** Records to process follows **

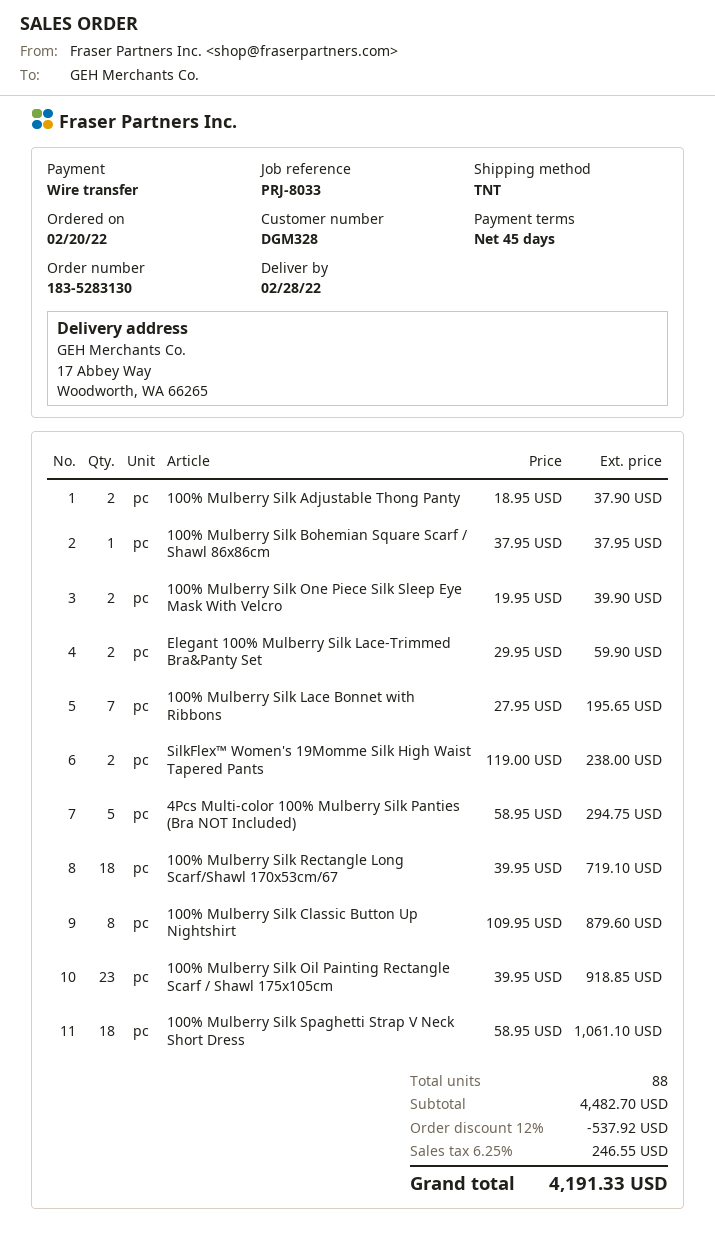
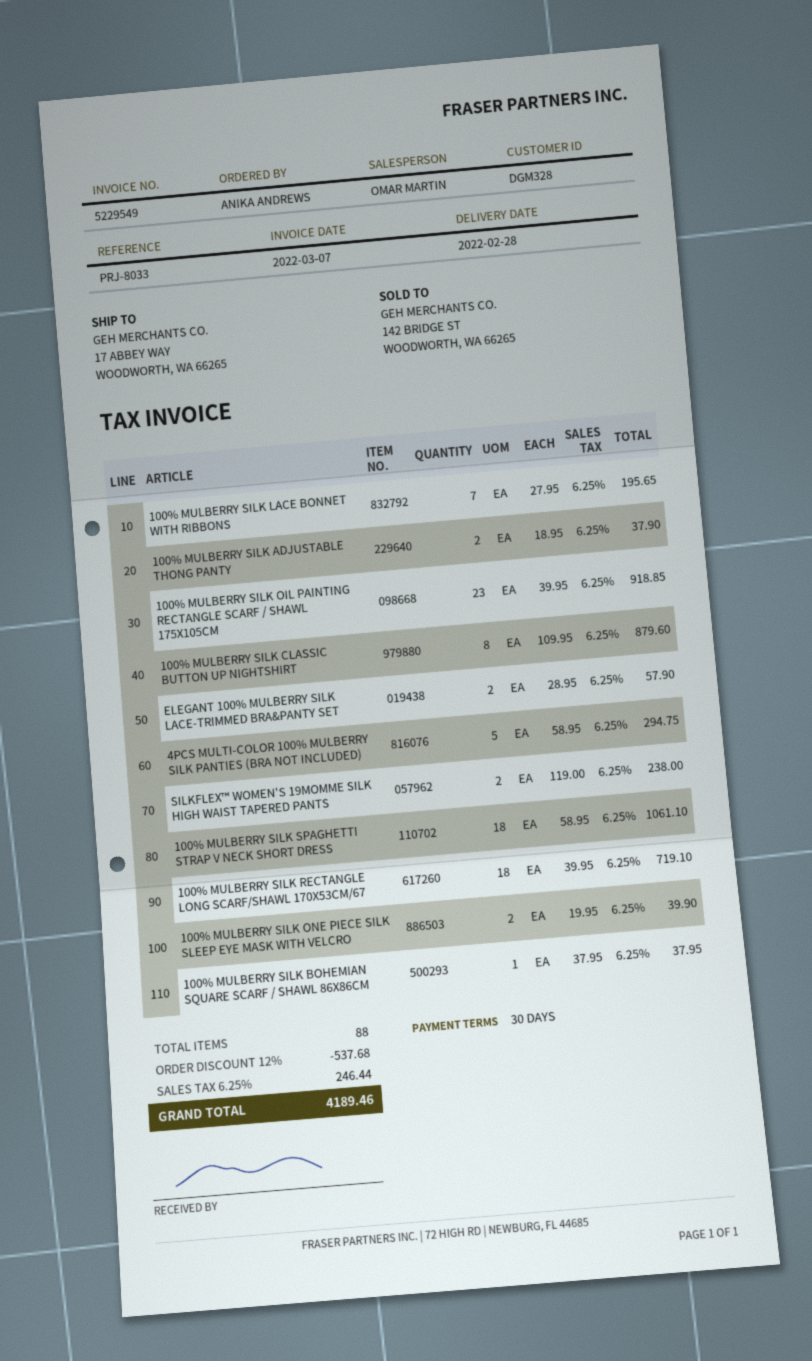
payment terms: 45 days -> 30 days
Elegant 100% Mulberry Silk Lace-Trimmed Bra&Panty Set: 2 x 29.95 = 59.90 -> 2 x 28.95 = 57.90
discount: 12% = 537.92 -> 12% = 537.68
tax: 6.25% = 246.55 -> 6.25% = 246.44
total: 4191.33 -> 4189.46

** End of Records to process **

**Directions for this task**
Everything in the entries above should be written out again exactly, except the images.

**Solution to this exercise**
payment terms: 45 days -> 30 days
Elegant 100% Mulberry Silk Lace-Trimmed Bra&Panty Set: 2 x 29.95 = 59.90 -> 2 x 28.95 = 57.90
discount: 12% = 537.92 -> 12% = 537.68
tax: 6.25% = 246.55 -> 6.25% = 246.44
total: 4191.33 -> 4189.46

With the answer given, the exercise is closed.